Filterdns stops working

dudi

Somebody with a solution?

Birke

not really a solution, only a workaround:
run "killall -9 filterdns" in the shell and then "/usr/local/sbin/filterdns -p /var/run/filterdns.pid -i 300 -c /var/etc/filterdns.conf -d 1" (or save and apply an existing alias). you could also put them in a cron as already mentioned.

since the error happened to me again, i checked the resolver.log again to see if there is any information what the reason could be. even with debug level 3 there is no clue.
the last working entries are some normal adding and clearing entries and some information about some static entries.
the next time filterdns should run, it starts with a "Received signal Hangup(1)" entry and only one entry gets deleted and the static entries are listed.
after that every time filterdns should run (automatically or after a manual save&apply of an alias), only the hangup-message is in log.

ps: seems this thread is about the same problem. maybe both threads should be merged.

Valeriy

I can confirm, same issue is happening with me. It seems to be it, it started happening after pfSense upgrade in Sept-Nov 2017. I am using development snapshot from 10th of January, issue still persists.

am using Policy Based Routing (PBR) and heavily rely on a lot of aliases: it took time to realize that tables of IP addresses (referring hostname based aliases) are not updated.

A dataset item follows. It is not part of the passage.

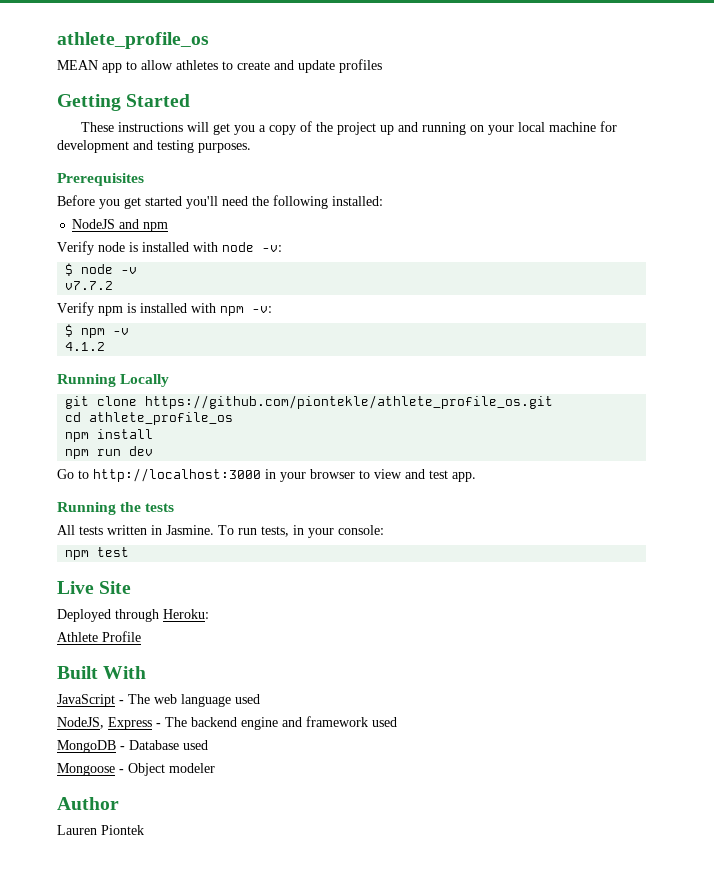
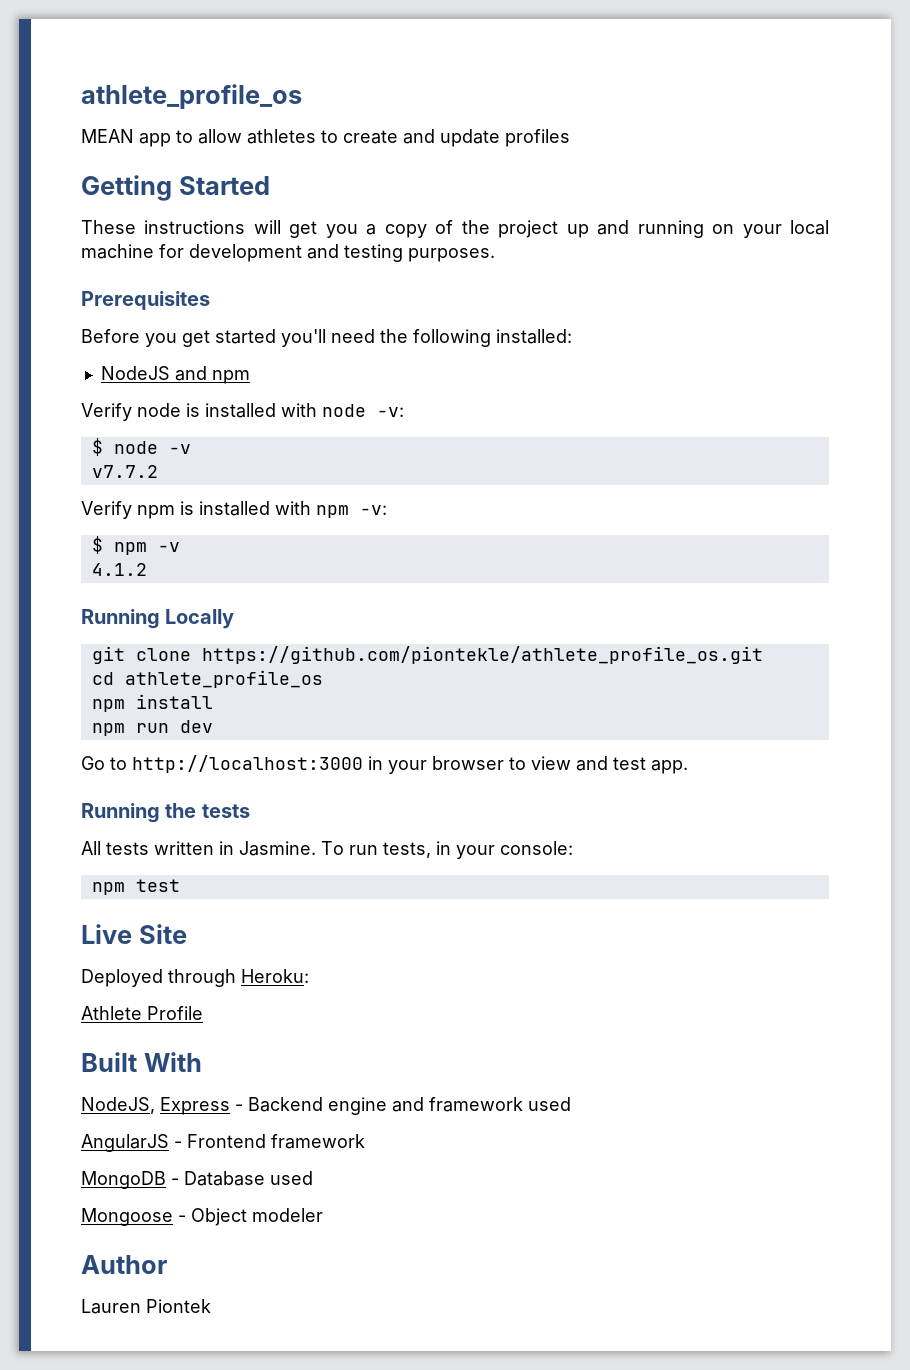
[57,694,260,707] // JavaScript - The web language used -> (202, 1062) none
[165,717,237,727] The backend -> [248,1097,323,1112] Backend
(397, 722) none -> [81,1134,365,1152] // AngularJS - Frontend framework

So temporary workaround so far is same, what you have suggested:

killall -9 filterdns
rm /var/pid/filterdns.pid (not sure if it correct path, just writing from my head)

and then start filterdns process again (or refresh aliases).

In fact, starting filterdns (with proper arguments) sometimes did not help, I had to kill the process again and refresh (edit-save-apply) one of aliases lists.

jimp

Do we have any reliable and predictable way to trigger this issue? Any specific alias contents that cause it? Is there a set interval at which the problem occurs? Is there some other event that causes it to fail?

Gertjan

I'm not having any issue with filterdns, but I'm using it, it resolves a couple of (very static) URL's to IPv4 and IPv6.

When you guys kill filterdns, restart it like this :

/usr/local/sbin/filterdns -p /var/run/filterdns.pid -i 240 -c /var/etc/filterdns.conf -d 7

or even

/usr/local/sbin/filterdns -p /var/run/filterdns.pid -i 240 -c /var/etc/filterdns.conf -d 7 -f

"-d 7" will produce massive logging is the DNS log. Something might show up.
"-f" will keep it in the foreground, so keep your console access open for the time being. Ctrl-C will end it.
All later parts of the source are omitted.